BEGIN
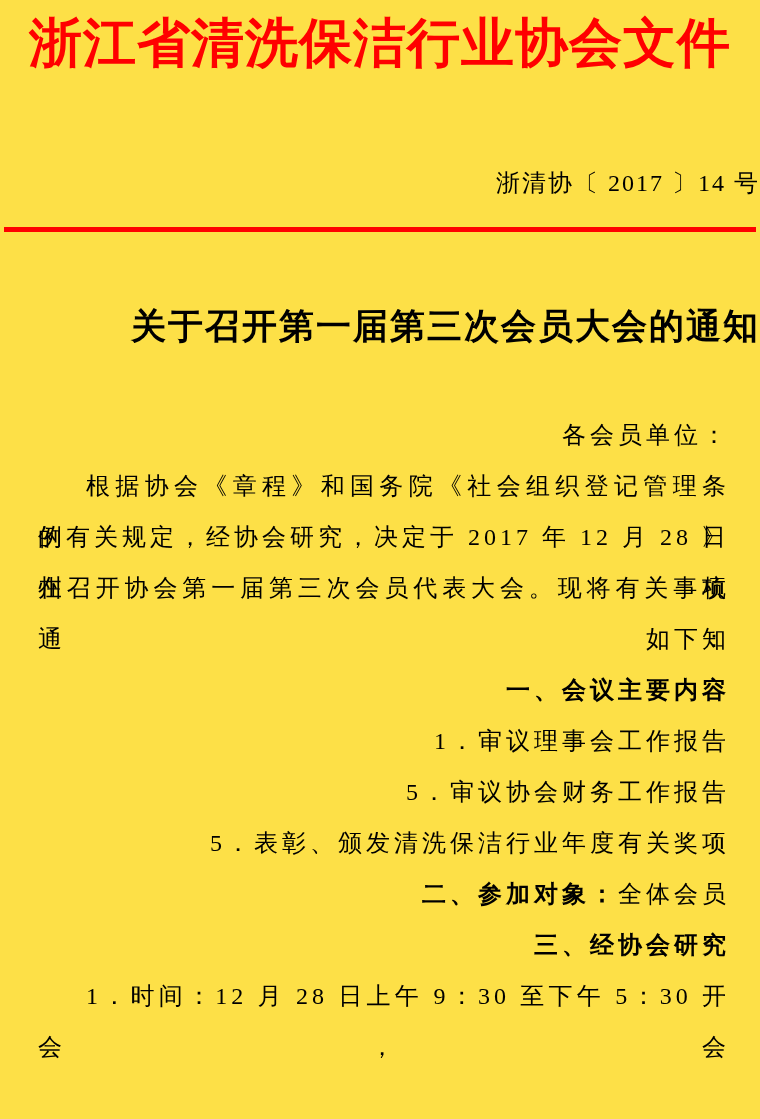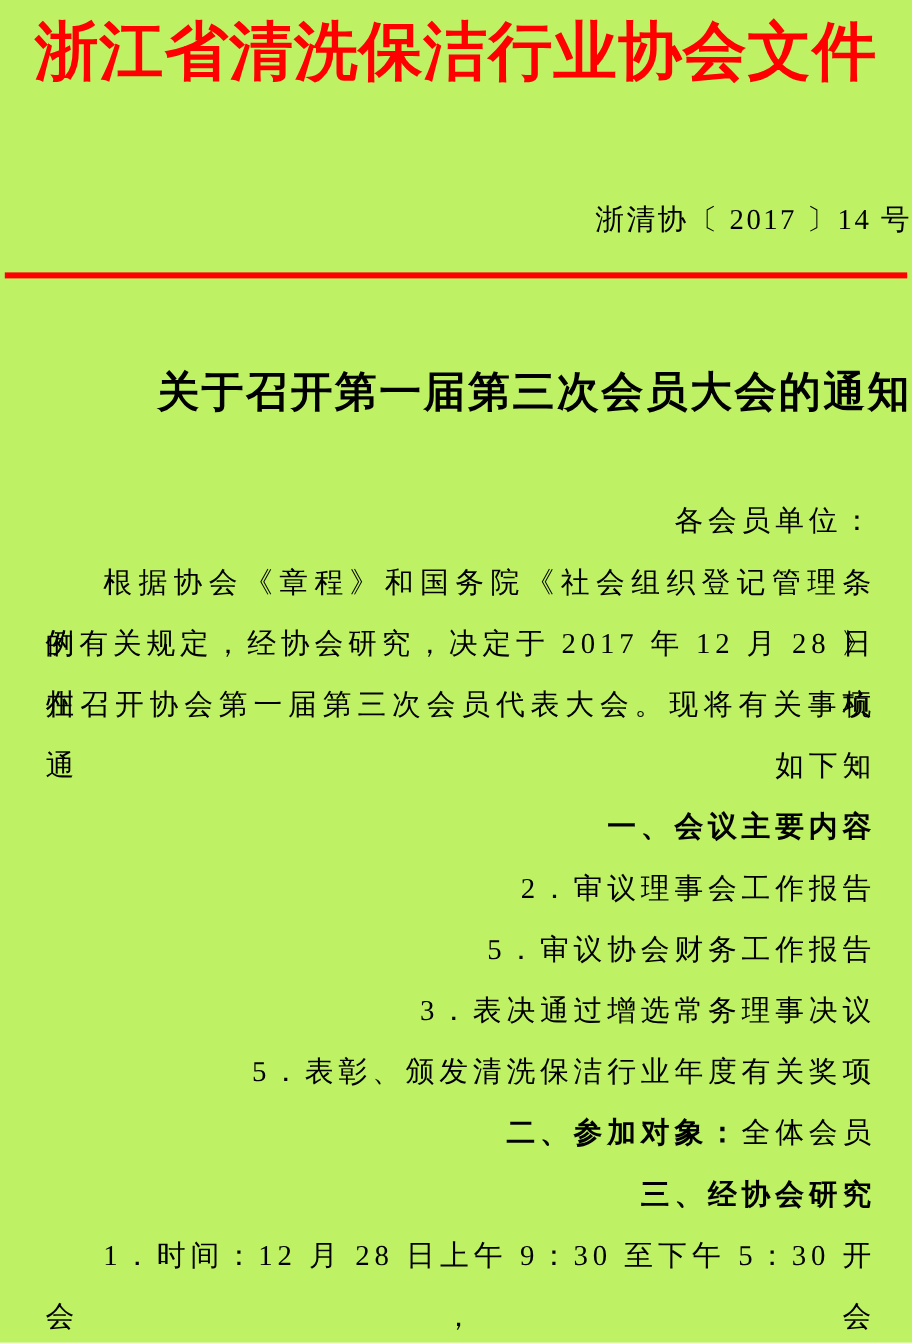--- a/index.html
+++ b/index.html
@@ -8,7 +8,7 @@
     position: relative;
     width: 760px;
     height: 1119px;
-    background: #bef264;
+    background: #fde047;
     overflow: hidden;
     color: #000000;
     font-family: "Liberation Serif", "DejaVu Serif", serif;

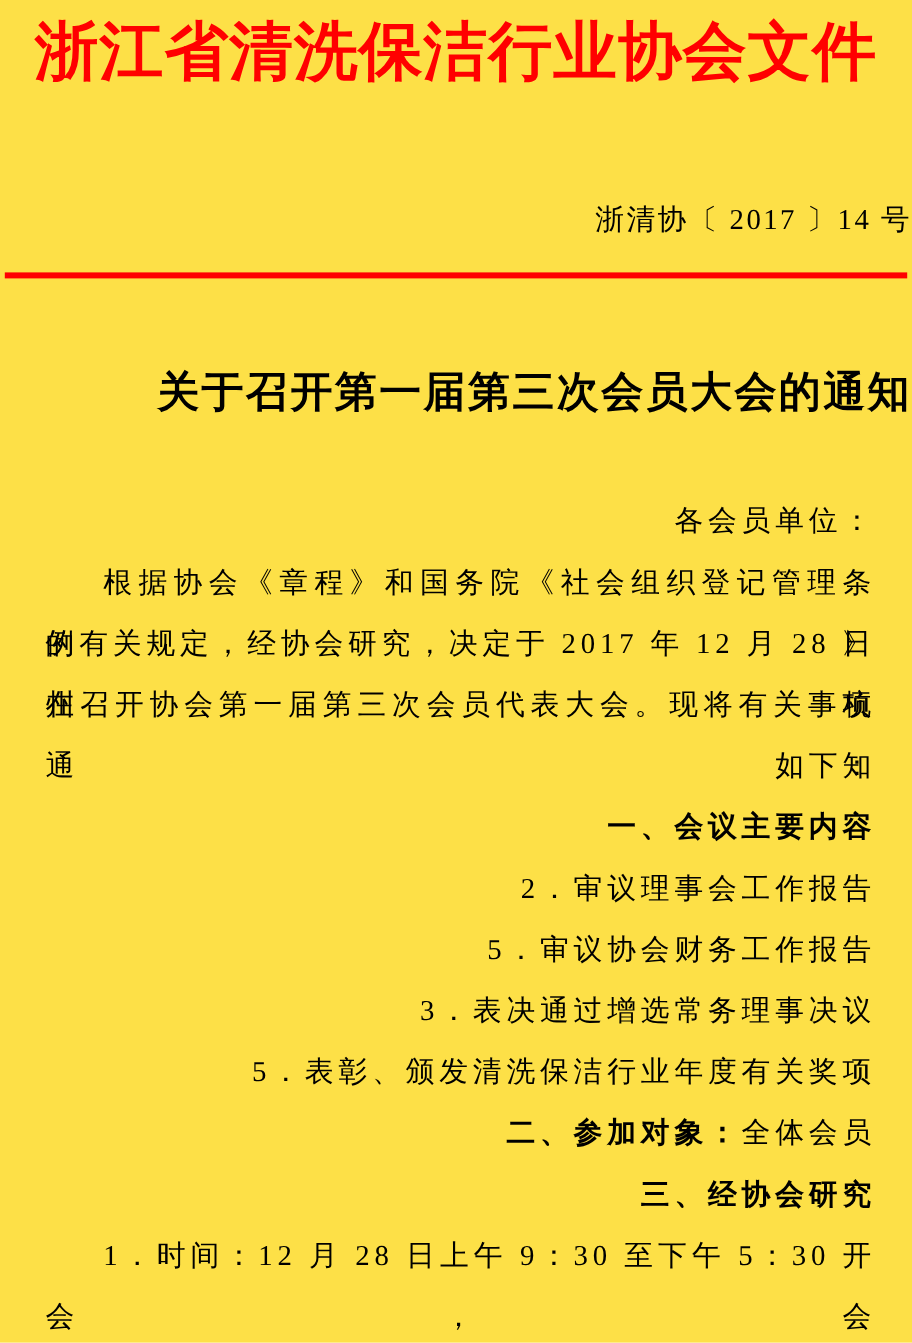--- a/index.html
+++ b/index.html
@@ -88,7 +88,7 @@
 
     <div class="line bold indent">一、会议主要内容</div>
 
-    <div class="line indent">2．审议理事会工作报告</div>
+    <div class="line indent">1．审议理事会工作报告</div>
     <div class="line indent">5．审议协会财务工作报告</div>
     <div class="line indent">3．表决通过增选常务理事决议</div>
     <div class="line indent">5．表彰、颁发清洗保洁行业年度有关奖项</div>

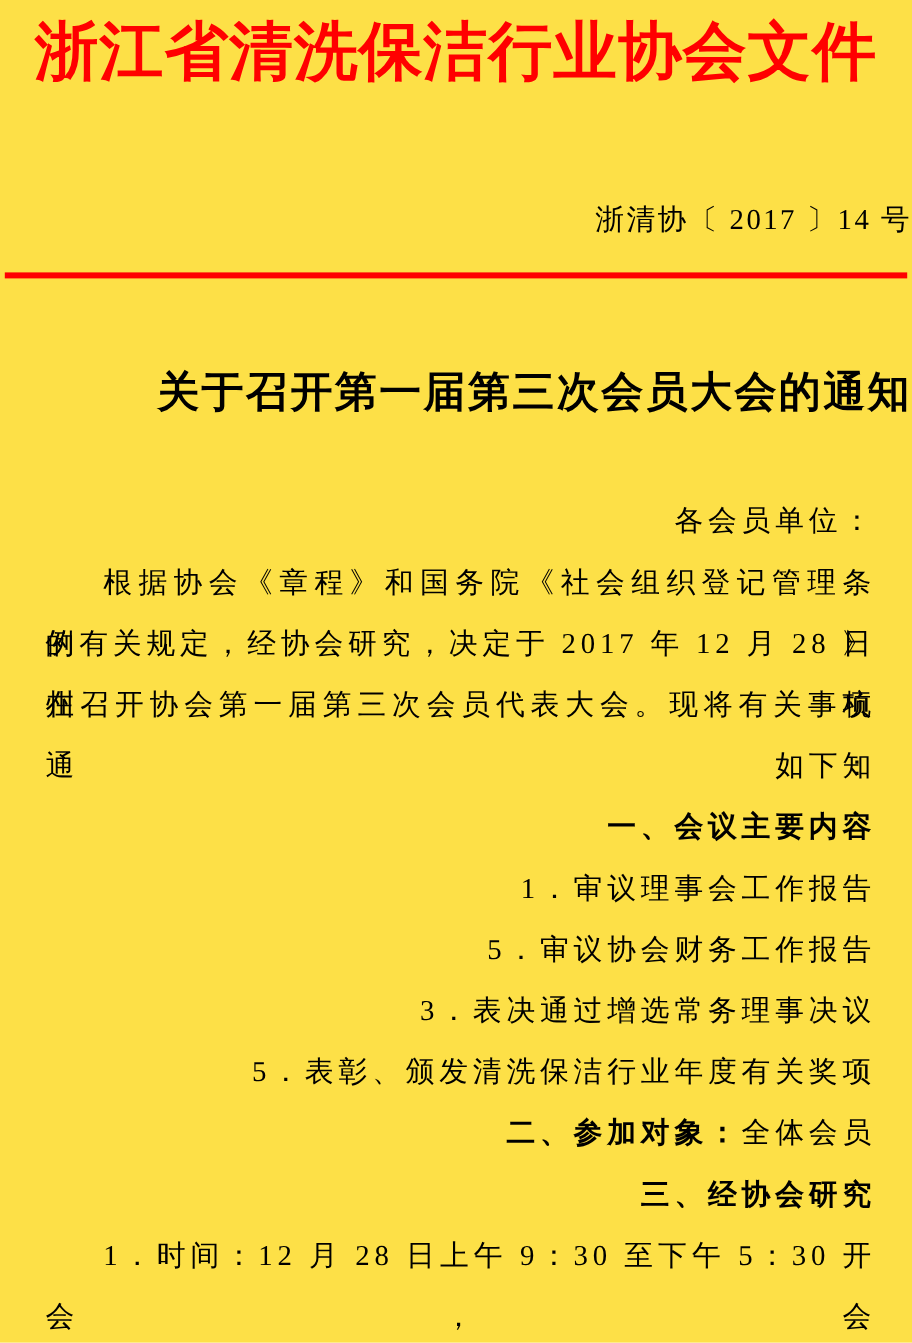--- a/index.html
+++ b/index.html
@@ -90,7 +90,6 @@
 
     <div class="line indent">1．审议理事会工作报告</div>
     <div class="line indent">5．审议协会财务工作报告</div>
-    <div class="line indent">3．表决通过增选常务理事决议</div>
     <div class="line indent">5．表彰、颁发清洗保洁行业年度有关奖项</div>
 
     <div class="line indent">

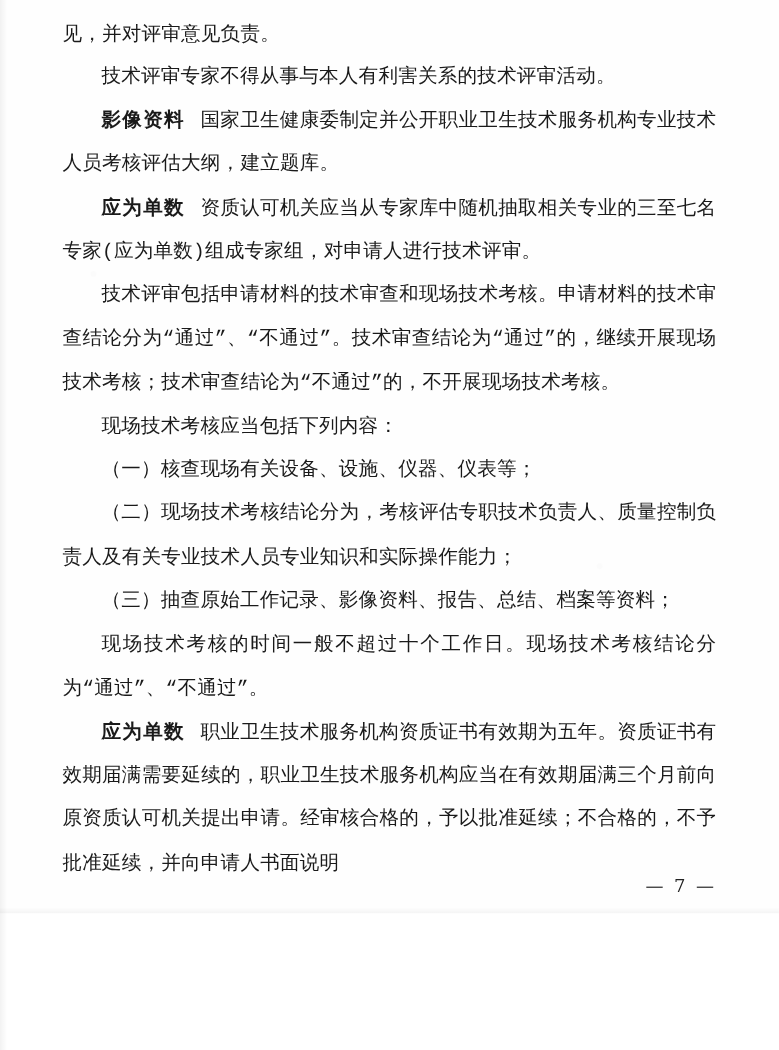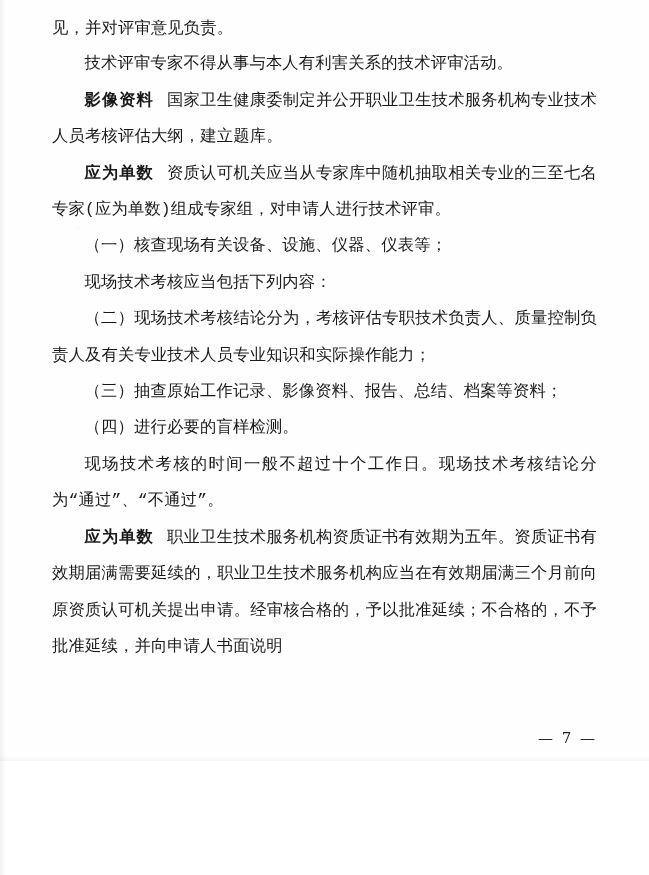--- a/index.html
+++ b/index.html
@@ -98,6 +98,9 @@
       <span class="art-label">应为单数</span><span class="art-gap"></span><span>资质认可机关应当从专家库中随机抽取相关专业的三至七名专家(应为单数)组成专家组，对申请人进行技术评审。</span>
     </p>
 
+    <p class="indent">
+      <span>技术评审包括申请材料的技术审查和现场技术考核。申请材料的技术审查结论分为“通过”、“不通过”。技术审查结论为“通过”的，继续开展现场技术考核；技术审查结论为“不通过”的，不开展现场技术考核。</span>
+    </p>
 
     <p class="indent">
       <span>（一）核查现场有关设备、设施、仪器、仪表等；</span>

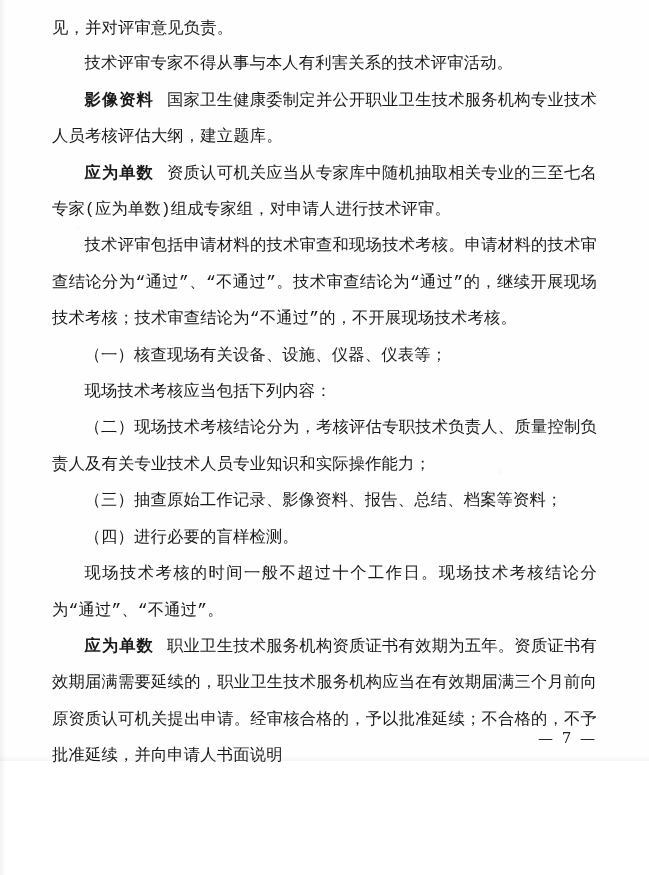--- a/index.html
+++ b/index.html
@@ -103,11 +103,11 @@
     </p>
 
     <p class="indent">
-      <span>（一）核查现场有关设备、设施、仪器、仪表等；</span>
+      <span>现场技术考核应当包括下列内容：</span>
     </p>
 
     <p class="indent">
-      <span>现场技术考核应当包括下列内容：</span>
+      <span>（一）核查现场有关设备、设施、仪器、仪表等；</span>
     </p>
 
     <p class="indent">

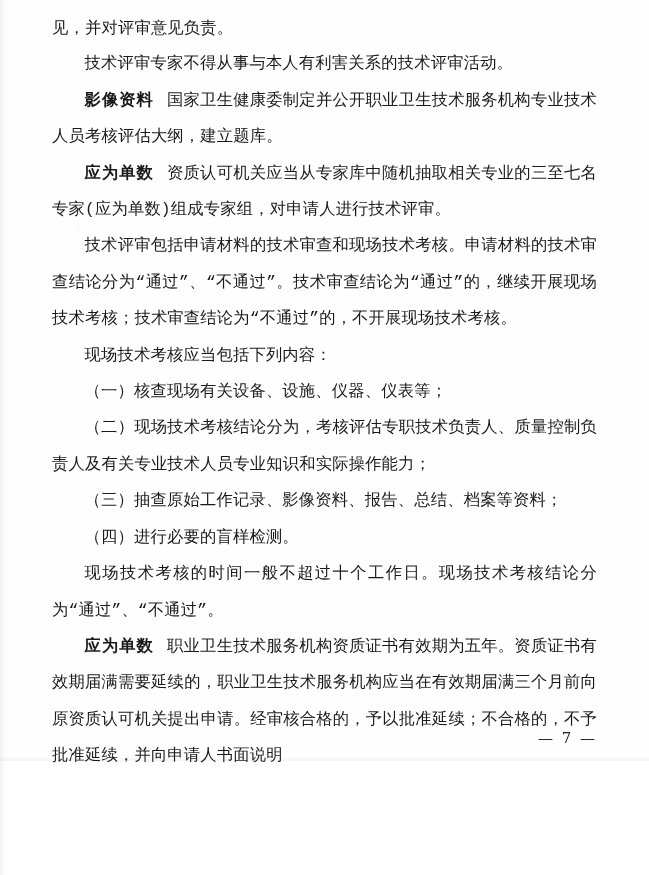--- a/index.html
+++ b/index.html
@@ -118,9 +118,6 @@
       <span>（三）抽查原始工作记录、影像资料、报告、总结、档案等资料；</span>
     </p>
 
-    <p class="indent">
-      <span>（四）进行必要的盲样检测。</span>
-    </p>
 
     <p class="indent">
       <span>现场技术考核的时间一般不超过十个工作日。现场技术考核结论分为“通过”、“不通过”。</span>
END
Working from the material above, tally how many lines hold the string "核查现场有关设备". The number is all that is needed.

Response area:
3